Scaling to $2\Psi$ while keeping $D$ fixed:

\[\frac{\Psi_{\text{new}}}{D} = 2 \gg 1\]

This moves firmly into the overparameterized regime where implicit regularization helps generalization.

Capability targeting: You need chain-of-thought reasoning, which emerges around 60B parameters. Your compute budget is $C = 10^{23}$ FLOPs. Is this sufficient?

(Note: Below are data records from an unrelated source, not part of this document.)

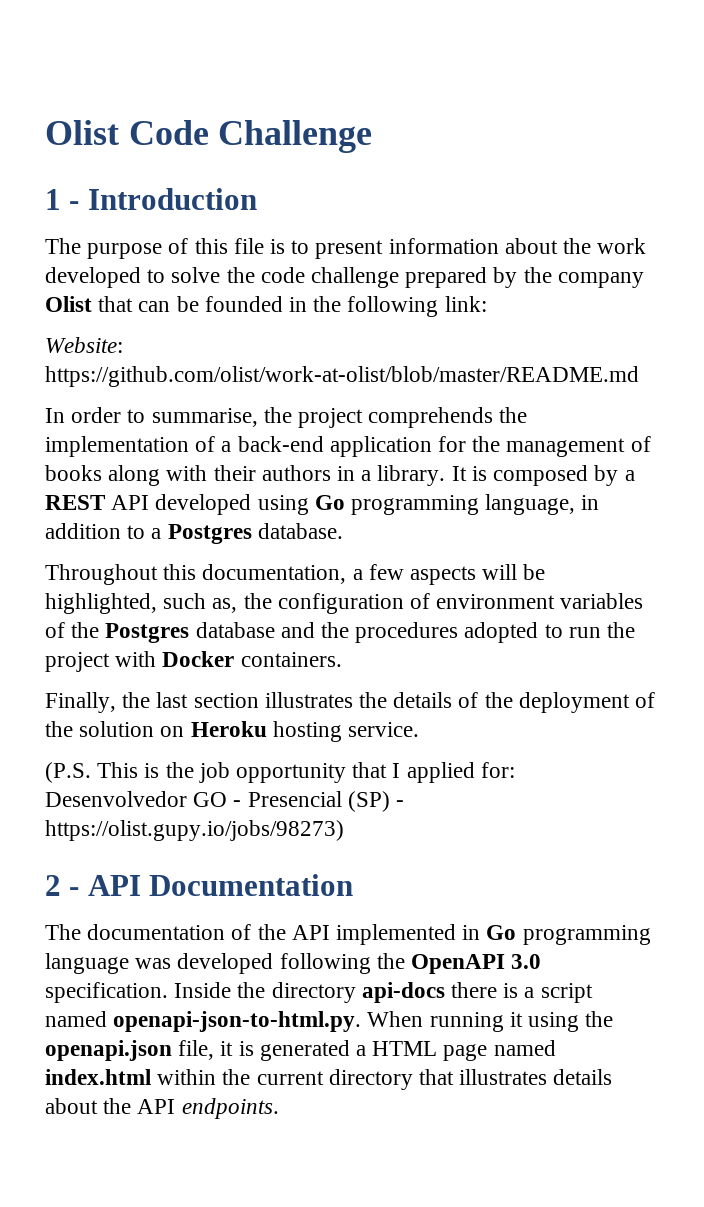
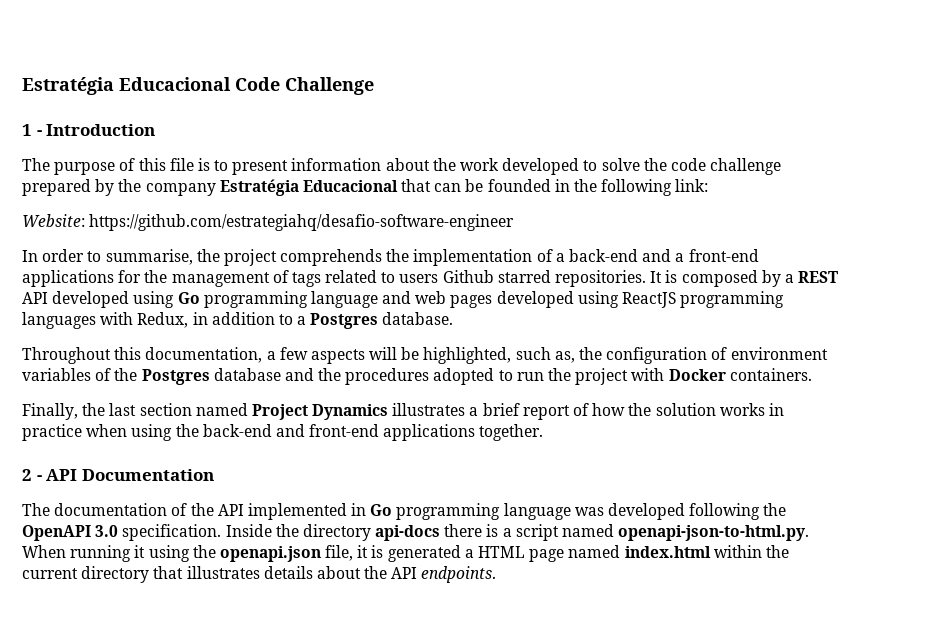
[45,120,119,145] Olist -> [22,77,231,95] Estratégia Educacional
[45,296,92,312] Olist -> [219,179,398,196] Estratégia Educacional
[45,366,639,387] https://github.com/olist/work-at-olist/blob/master/README.md -> [89,214,515,231] https://github.com/estrategiahq/desafio-software-engineer
[329,436,651,457] [45,465,446,486] application for the management of books along with their authors in a library. -> [642,249,759,262] [22,270,647,287] and a front-end applications for the management of tags related to users Github starred repositories.
[485,494,576,515] language, -> [310,291,785,308] [22,312,189,329] language and web pages developed using ReactJS programming languages with Redux,
[264,692,656,713] [45,721,420,742] [45,762,515,783] [45,791,405,812] [45,820,344,841] illustrates the details of the deployment of the solution on Heroku hosting service. // (P.S. This is the job opportunity that I applied for: Desenvolvedor GO - Presencial (SP) - https://olist.gupy.io/jobs/98273) -> [195,403,784,420] [22,424,544,441] named Project Dynamics illustrates a brief report of how the solution works in practice when using the back-end and front-end applications together.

If not, what compute is needed?

Solution

Compute required for 60B Chinchilla-optimal:

Using $D^* = 20\Psi$ and $C = 6\Psi D$:

\[C_{\text{needed}} = 6 \times \Psi \times 20\Psi = 120\Psi^2\]

\[C_{\text{needed}} = 120 \times (60 \times 10^9)^2 = 120 \times 3.6 \times 10^{21}\]

\[C_{\text{needed}} = 4.32 \times 10^{23} \text{ FLOPs}\]

Comparison:

Budget	Required	Sufficient?
$10^{23}$	$4.32 \times 10^{23}$	No (4.3× short)

Options with $C = 10^{23}$:

Option 1: Smaller Chinchilla-optimal model $$\Psi^* = \sqrt{\frac{10^{23}}{120}} = 2.89 \times 10^{10} \approx 29\text{B}$$

This is below the 60B threshold—chain-of-thought won't emerge.

Option 2: Undertrained 60B model $$D = \frac{C}{6\Psi} = \frac{10^{23}}{6 \times 60 \times 10^9} = 278\text{B tokens}$$

Tokens/param = $278/60 = 4.6$ (severely undertrained)

This might work if capability depends primarily on model size, not training.

Recommendation:

\[\boxed{C_{\text{needed}} = 4.32 \times 10^{23} \text{ FLOPs}}\]

To guarantee chain-of-thought, budget ~4-5× more compute, or accept risk with undertrained 60B.

Grokking detection: How would you modify your training monitoring to detect grokking early? What metrics would you track?

Solution

Grokking signature:

Training loss → 0 (memorization)
Validation loss stays high
Extended plateau
Sudden validation loss drop (grokking)

Metrics to track:

Metric	Purpose	Grokking Signal
Train/val loss gap	Generalization	Large and stable before grokking
Weight norm $\\|W\\|$	Regularization progress	Decreasing during grokking
Gradient norm $\\|\nabla L\\|$	Optimization dynamics	Spikes before transition
Hessian eigenvalues	Loss landscape	Sharpness decreases
Linear probe accuracy	Internal representations	Improves before grokking

Implementation:

# Track these during training
metrics = {
    'train_loss': [],
    'val_loss': [],
    'generalization_gap': [],  # val - train
    'weight_norm': [],
    'gradient_norm': [],
    'probe_accuracy': [],  # linear probe on val set
}

# Grokking detection heuristics
def detect_grokking_potential(metrics, window=1000):
    # Condition 1: Train loss very low, val loss high
    train_converged = metrics['train_loss'][-1] < 0.1
    val_high = metrics['val_loss'][-1] > 0.5

    # Condition 2: Gap stable for many steps
    gap_stable = std(metrics['generalization_gap'][-window:]) < 0.01

    # Condition 3: Weight norm still decreasing
    weight_decreasing = metrics['weight_norm'][-1] < metrics['weight_norm'][-window]

    return train_converged and val_high and weight_decreasing

Actionable recommendations:

Don't stop early: If train loss is low but val loss high, grokking may be imminent
Increase weight decay: Can accelerate grokking
Checkpoint frequently: Save models around potential transition
Use linear probes: Early warning of representation learning

Key insight: Grokking suggests memorization → generalization transition. Track weight dynamics, not just loss.

Key Takeaways¶

Smooth loss hides discrete capabilities: Loss improves gradually; capabilities appear suddenly.
Four phases exist: Capacity-limited, optimizer-limited, data-limited, and compute-optimal.
Double descent is real: Don't stop at the interpolation threshold—push through.
Emergence may be metric-dependent: Use appropriate metrics to track progress toward capabilities.
Know your phase: Different phases require different optimization strategies.
Plan for thresholds: If targeting a capability, ensure sufficient compute to reach its threshold.